Construction for the mural will begin on May 24 at the conclusion of Culture Days. Duran said he hopes to finish the mural by the end of next week.
Though the wall being used for the mural is temporary and will be taken down once the MU construction is finished, Duran said it would not be the end of the mural’s presence on campus.
“After the wall is removed, the campus is going to use it at the construction site for the new Student Community Center,” he said. “The idea is to keep it moving around campus.”
Duran also said he hopes to expand the project into a campuswide venture.
“Our university really doesn’t have a lot of public artwork,” he said. “We need more culturally sensitive and diverse images on campus. It would be cool if we could turn this into a campuswide art project.”
As the campus climate intern at the CCC, Nicole Storrow works to plan programs based on current events and climates. She also saw a need for messages of anti-hate and became inspired when discussing an article by activist Lisa Dugan in her Queer Studies class.
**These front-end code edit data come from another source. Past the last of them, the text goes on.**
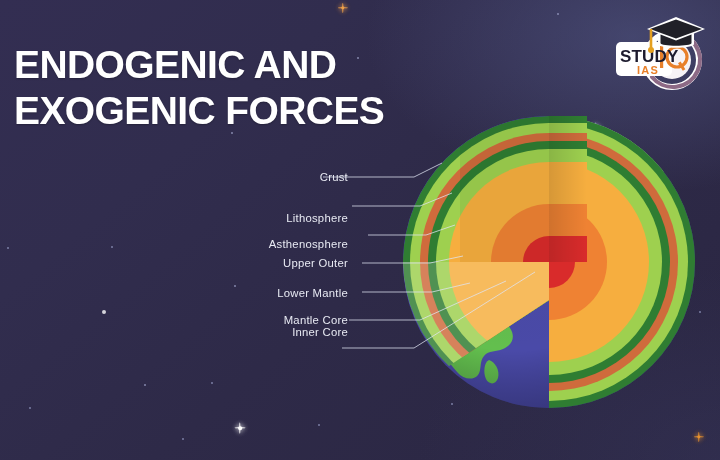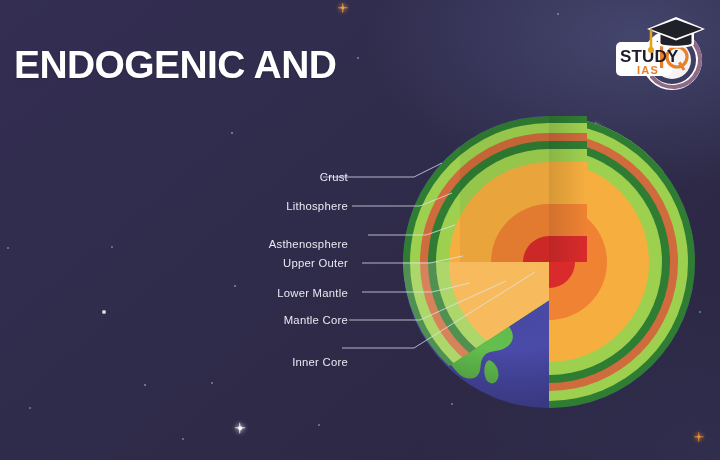"EXOGENIC FORCES" div { html: none -> <div>EXOGENIC FORCES</div> }
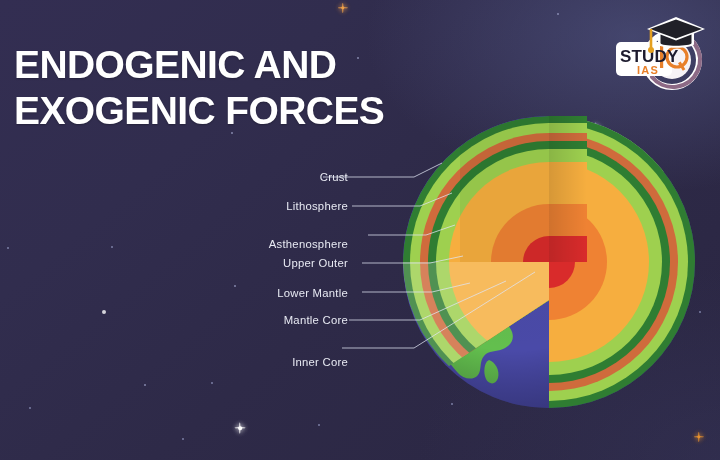"Lithosphere" div.lbl { top: 40px -> 52px }
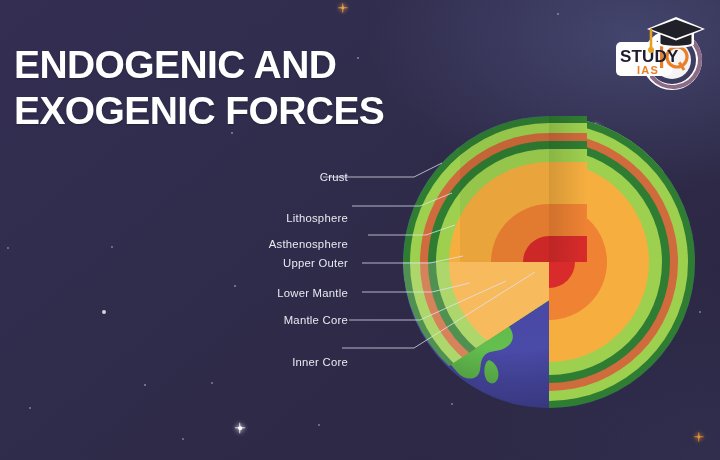"Inner Core" div.lbl { top: 196px -> 166px }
“We were discussing a concept called “imagine otherwise,” which was about imagining spaces that are more inclusive and different from ones that we exist in,” she said. “My class discussed doing a similar project at the March 4 protest but I became inspired and ended up changing it a bit.”
Instead, Storrow came up with the concept for a Campus Climate Art Project, also entitled “Imagine Otherwise.”
“The idea is to invite students to submit their ideas of what an inclusive and safe campus looks like by writing or drawing on 5-by-8 notecards,” she said. “The possibilities are endless; students can do any visual representation of their ideas as long as it fits on the notecard.”
Interested students can pick up and submit their notecards at various locations around campus including the CCC and MU info booth by Friday at 5 p.m. Storrow will then display the notecards in the MU Art Lounge next week, starting May 24.
Students who choose not to create their own notecard can also e-mail responses to Storrow at firstname.lastname@example.org if they want their ideas displayed.
“This is a chance for students to anonymously talk about what a safe campus looks like so that we can hopefully work towards creating that,” she said.